> **EXERCISE DETAILS**
Reproduce all of the entries character for character, while leaving out any pictures they contain.

Dataset entries
:::::

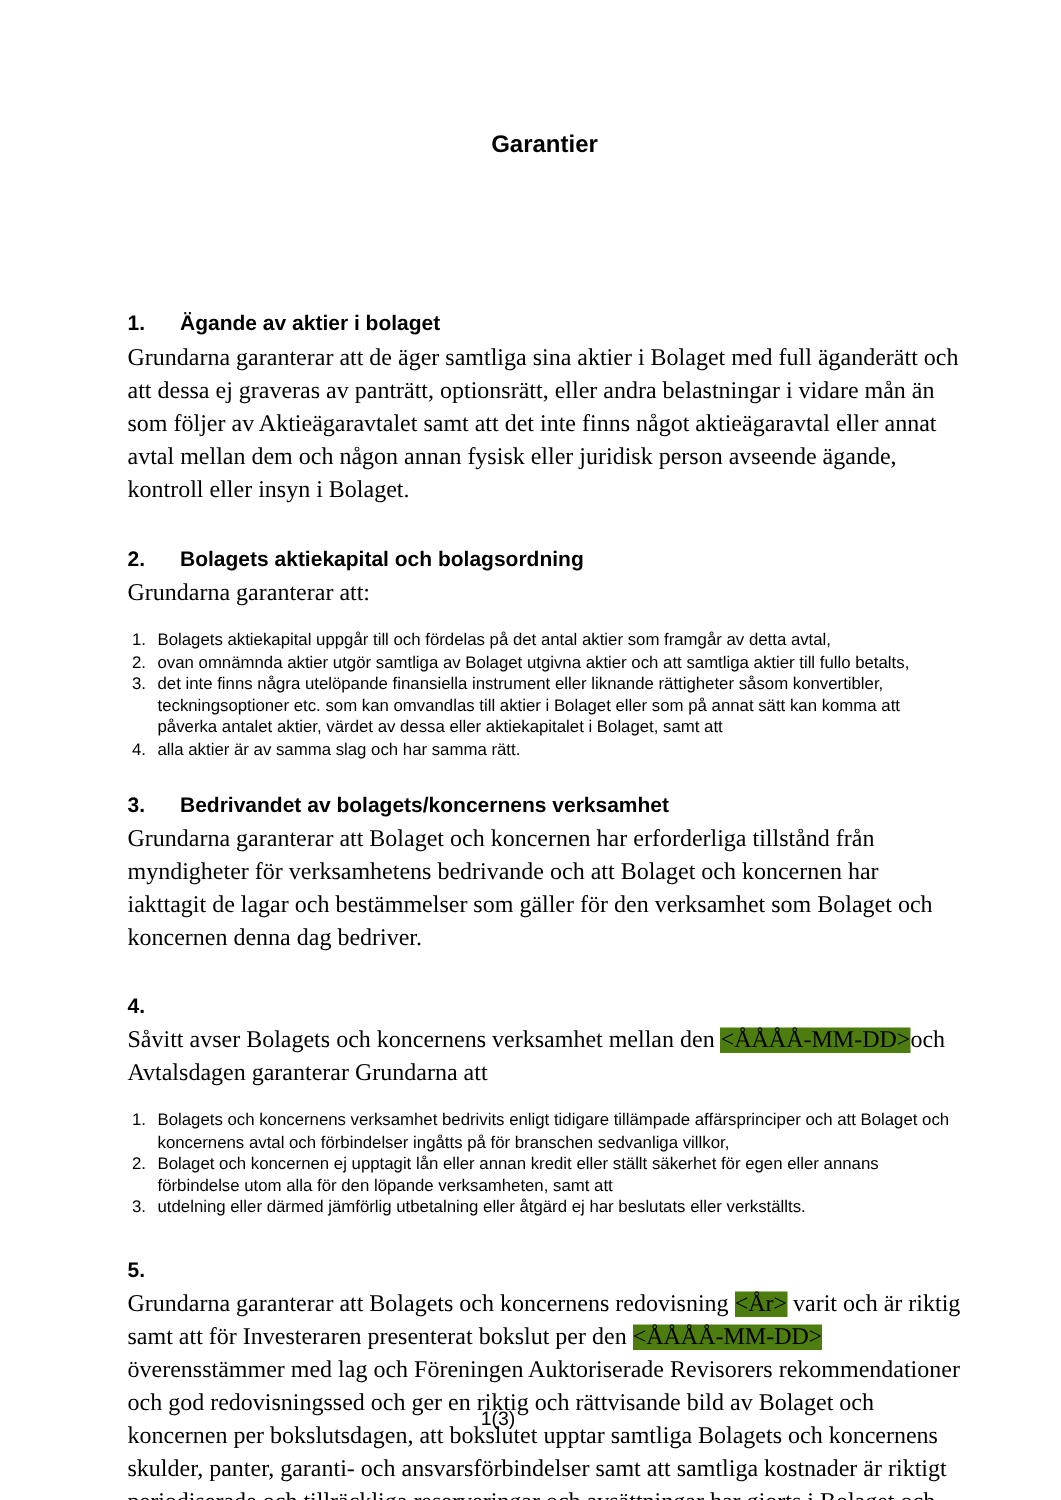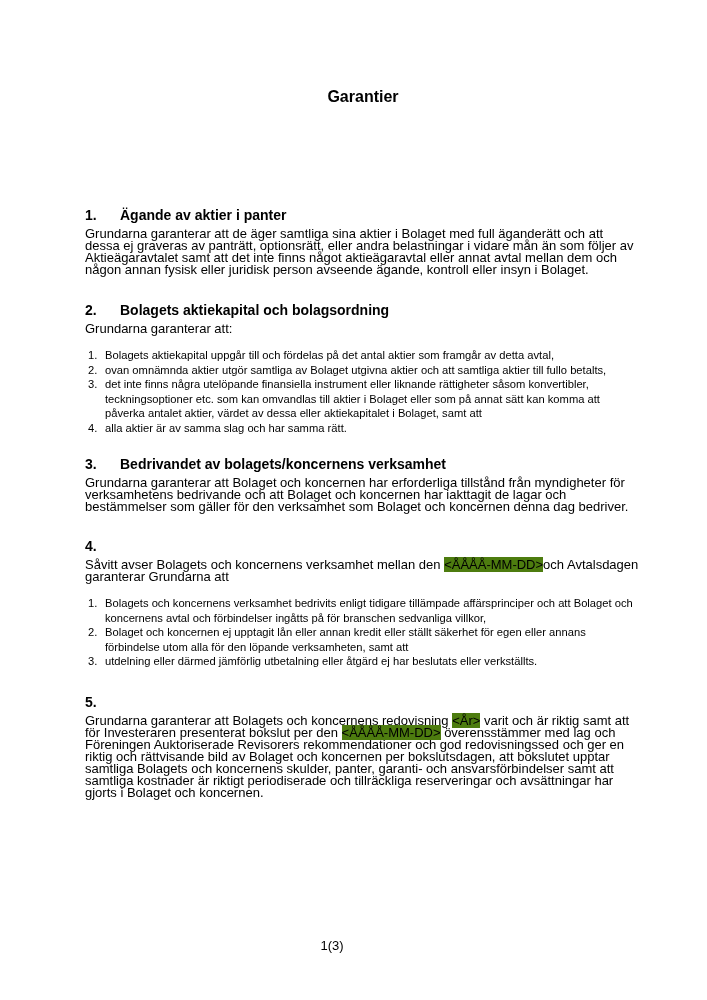--- a/index.html
+++ b/index.html
@@ -77,7 +77,7 @@
     <div class="sec s1">
       <div class="sec-head">
         <span class="sec-num">1.</span>
-        <span class="sec-title">Ägande av aktier i panter</span>
+        <span class="sec-title">Ägande av aktier i bolaget</span>
       </div>
       <p class="body-par">Grundarna garanterar att de äger samtliga sina aktier i Bolaget med full äganderätt och att dessa ej graveras av panträtt, optionsrätt, eller andra belastningar i vidare mån än som följer av Aktieägaravtalet samt att det inte finns något aktieägaravtal eller annat avtal mellan dem och någon annan fysisk eller juridisk person avseende ägande, kontroll eller insyn i Bolaget.</p>
     </div>

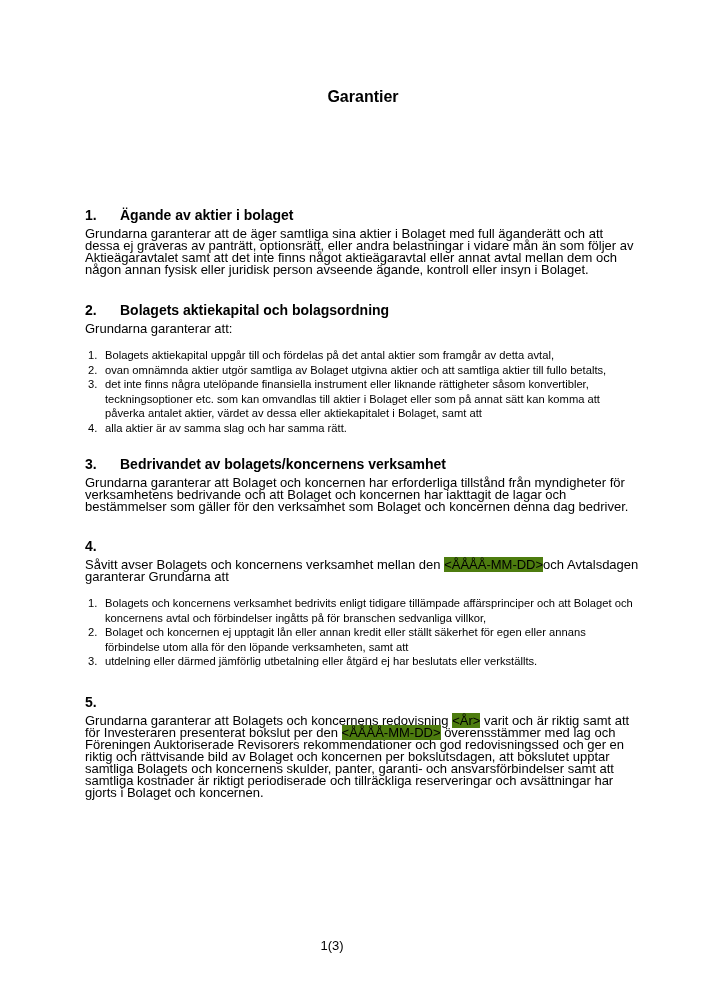--- a/index.html
+++ b/index.html
@@ -42,8 +42,9 @@
   .sec-num { width: 35px; flex-shrink: 0; }
   .body-par {
     margin: 0;
-    font-size: 13px;
-    line-height: 12px;
+    font-size: 16px;
+    line-height: 22px;
+    font-family: Liberation Serif, serif;
   }
   .gap { height: 13px; }
   .olist { margin: 0; }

:::::

> **ANSWER TO THIS EXERCISE**
--- a/index.html
+++ b/index.html
@@ -77,7 +77,7 @@
     <div class="sec s1">
       <div class="sec-head">
         <span class="sec-num">1.</span>
-        <span class="sec-title">Ägande av aktier i panter</span>
+        <span class="sec-title">Ägande av aktier i bolaget</span>
       </div>
       <p class="body-par">Grundarna garanterar att de äger samtliga sina aktier i Bolaget med full äganderätt och att dessa ej graveras av panträtt, optionsrätt, eller andra belastningar i vidare mån än som följer av Aktieägaravtalet samt att det inte finns något aktieägaravtal eller annat avtal mellan dem och någon annan fysisk eller juridisk person avseende ägande, kontroll eller insyn i Bolaget.</p>
     </div>

--- a/index.html
+++ b/index.html
@@ -42,8 +42,9 @@
   .sec-num { width: 35px; flex-shrink: 0; }
   .body-par {
     margin: 0;
-    font-size: 13px;
-    line-height: 12px;
+    font-size: 16px;
+    line-height: 22px;
+    font-family: Liberation Serif, serif;
   }
   .gap { height: 13px; }
   .olist { margin: 0; }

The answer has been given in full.